# [Prompt]
Print exactly the lines that run from the first line of the material to the line containing "padding-right: 6px;", both ends included, and skip the pictures.

# [Supplied data]
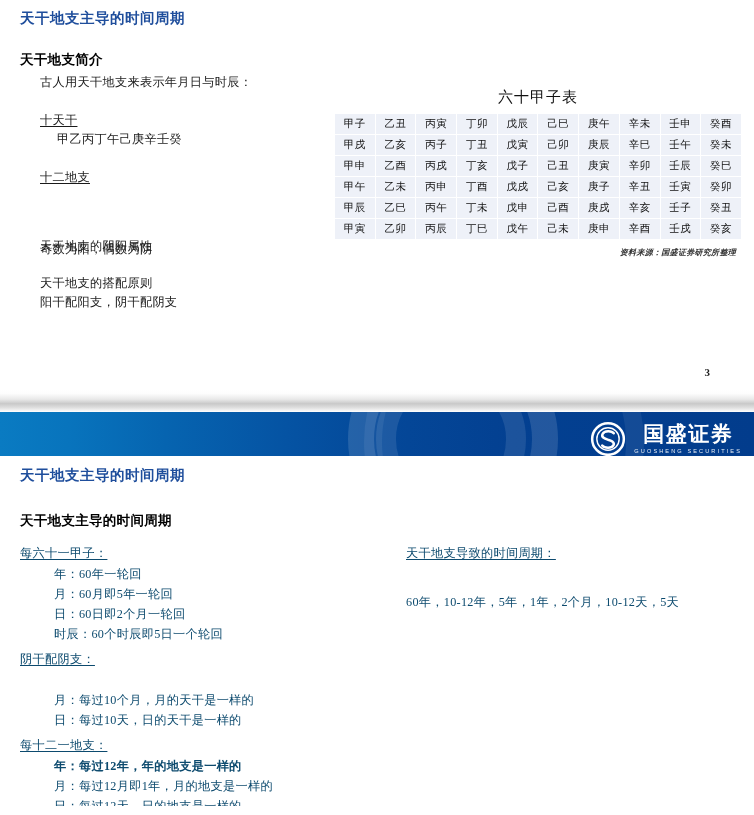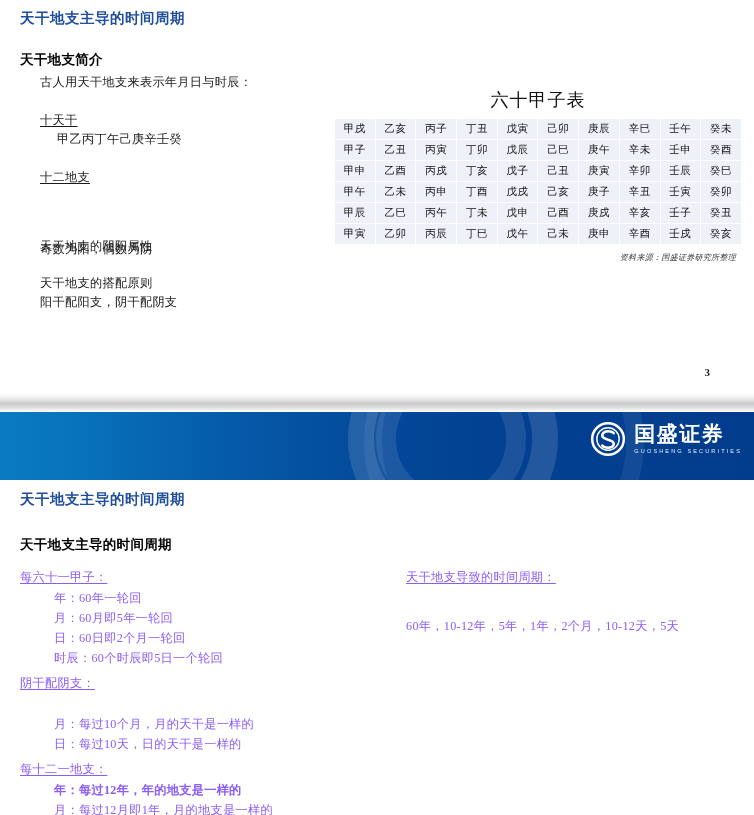--- a/index.html
+++ b/index.html
@@ -71,7 +71,7 @@
   }
   .table-caption {
     text-align: center;
-    font-size: 18px;
+    font-size: 15px;
     color: #111;
     margin-bottom: 6px;
     letter-spacing: 1px;

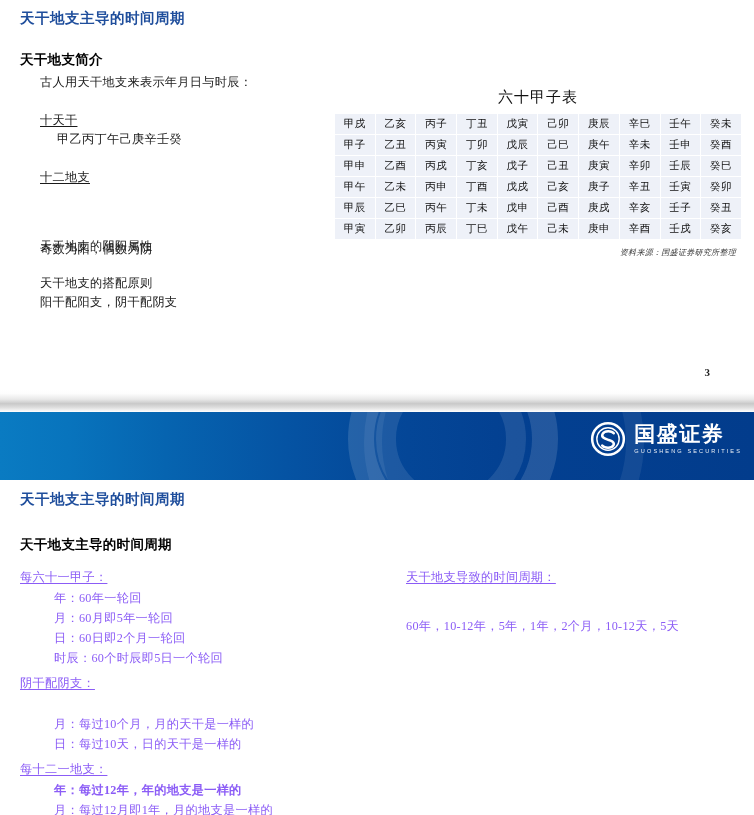--- a/index.html
+++ b/index.html
@@ -252,6 +252,18 @@
     <div class="table-caption">六十甲子表</div>
     <table class="jiazi">
       <tbody id="jiazi-body">
+          <tr>
+            <td>甲子</td>
+            <td>乙丑</td>
+            <td>丙寅</td>
+            <td>丁卯</td>
+            <td>戊辰</td>
+            <td>己巳</td>
+            <td>庚午</td>
+            <td>辛未</td>
+            <td>壬申</td>
+            <td>癸酉</td>
+          </tr>
           <tr>
             <td>甲戌</td>
             <td>乙亥</td>
@@ -263,18 +275,6 @@
             <td>辛巳</td>
             <td>壬午</td>
             <td>癸未</td>
-          </tr>
-          <tr>
-            <td>甲子</td>
-            <td>乙丑</td>
-            <td>丙寅</td>
-            <td>丁卯</td>
-            <td>戊辰</td>
-            <td>己巳</td>
-            <td>庚午</td>
-            <td>辛未</td>
-            <td>壬申</td>
-            <td>癸酉</td>
           </tr>
           <tr>
             <td>甲申</td>

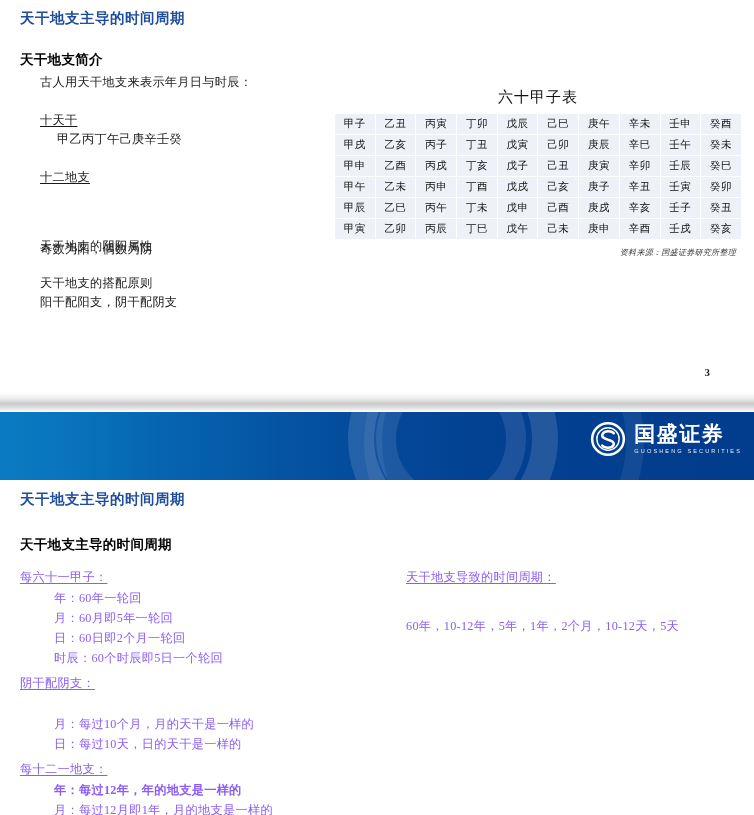--- a/index.html
+++ b/index.html
@@ -100,6 +100,7 @@
     padding-right: 6px;
     font-style: italic;
     letter-spacing: 0.3px;
+    font-weight: bold;
   }
 
   .page-number {

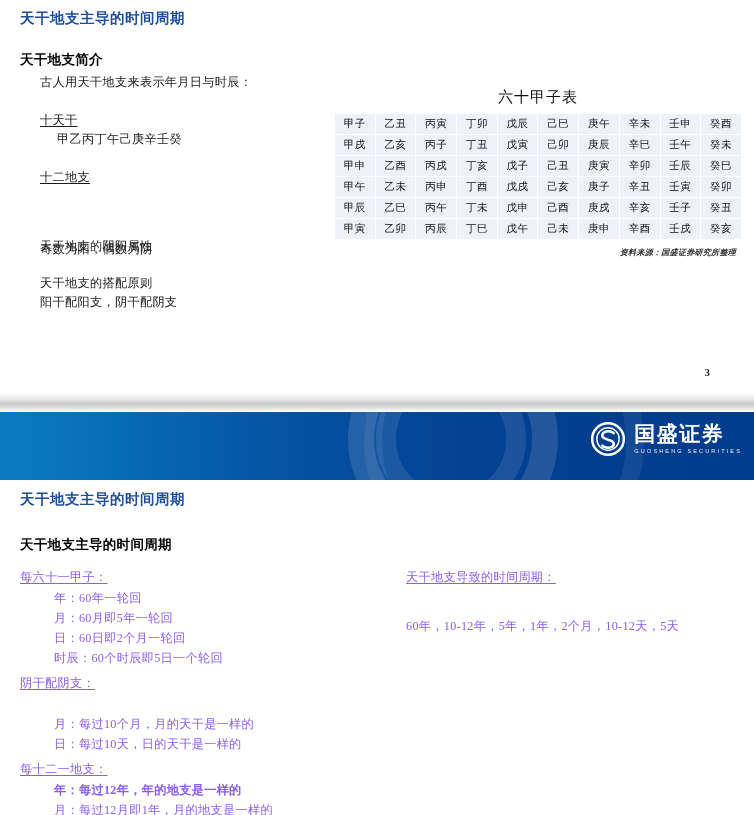--- a/index.html
+++ b/index.html
@@ -126,11 +126,12 @@
   .banner {
     position: relative;
     width: 754px;
-    height: 68px;
+    height: 44px;
     background: linear-gradient(to right,
       #0a7bc2 0%, #0874bd 9%, #0664b0 22%,
       #0553a3 38%, #044798 52%, #034091 68%, #023c8c 100%);
     overflow: hidden;
+    text-align: center;
   }
   .arc {
     position: absolute;

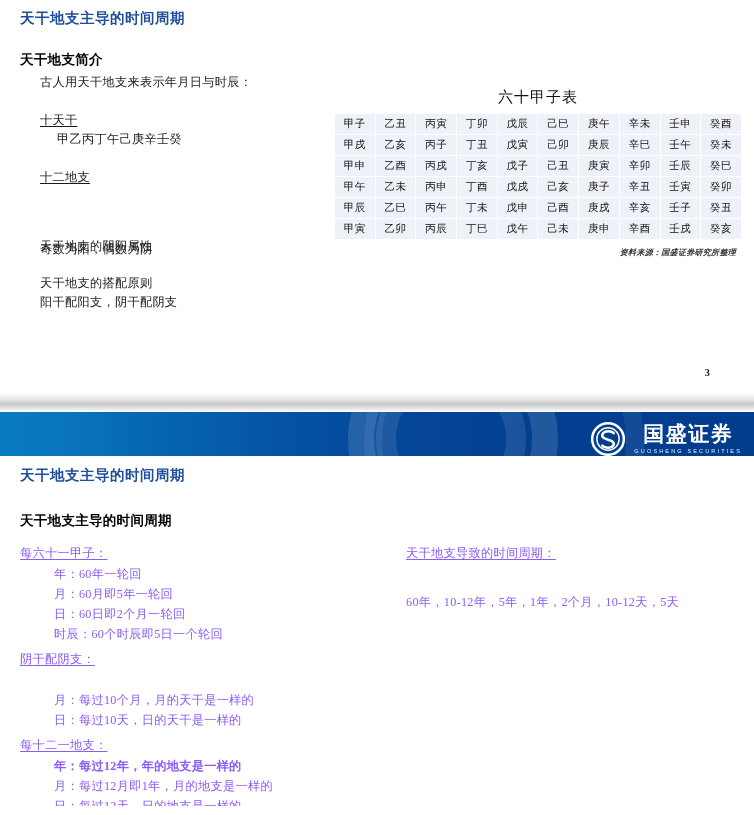--- a/index.html
+++ b/index.html
@@ -221,7 +221,7 @@
   .s2-line {
     position: absolute;
     font-size: 12.2px;
-    color: #8b5cf6;
+    color: #0c4a6e;
     letter-spacing: 0.3px;
     white-space: nowrap;
   }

# [Response below]
--- a/index.html
+++ b/index.html
@@ -71,7 +71,7 @@
   }
   .table-caption {
     text-align: center;
-    font-size: 18px;
+    font-size: 15px;
     color: #111;
     margin-bottom: 6px;
     letter-spacing: 1px;

--- a/index.html
+++ b/index.html
@@ -252,6 +252,18 @@
     <div class="table-caption">六十甲子表</div>
     <table class="jiazi">
       <tbody id="jiazi-body">
+          <tr>
+            <td>甲子</td>
+            <td>乙丑</td>
+            <td>丙寅</td>
+            <td>丁卯</td>
+            <td>戊辰</td>
+            <td>己巳</td>
+            <td>庚午</td>
+            <td>辛未</td>
+            <td>壬申</td>
+            <td>癸酉</td>
+          </tr>
           <tr>
             <td>甲戌</td>
             <td>乙亥</td>
@@ -263,18 +275,6 @@
             <td>辛巳</td>
             <td>壬午</td>
             <td>癸未</td>
-          </tr>
-          <tr>
-            <td>甲子</td>
-            <td>乙丑</td>
-            <td>丙寅</td>
-            <td>丁卯</td>
-            <td>戊辰</td>
-            <td>己巳</td>
-            <td>庚午</td>
-            <td>辛未</td>
-            <td>壬申</td>
-            <td>癸酉</td>
           </tr>
           <tr>
             <td>甲申</td>

--- a/index.html
+++ b/index.html
@@ -100,6 +100,7 @@
     padding-right: 6px;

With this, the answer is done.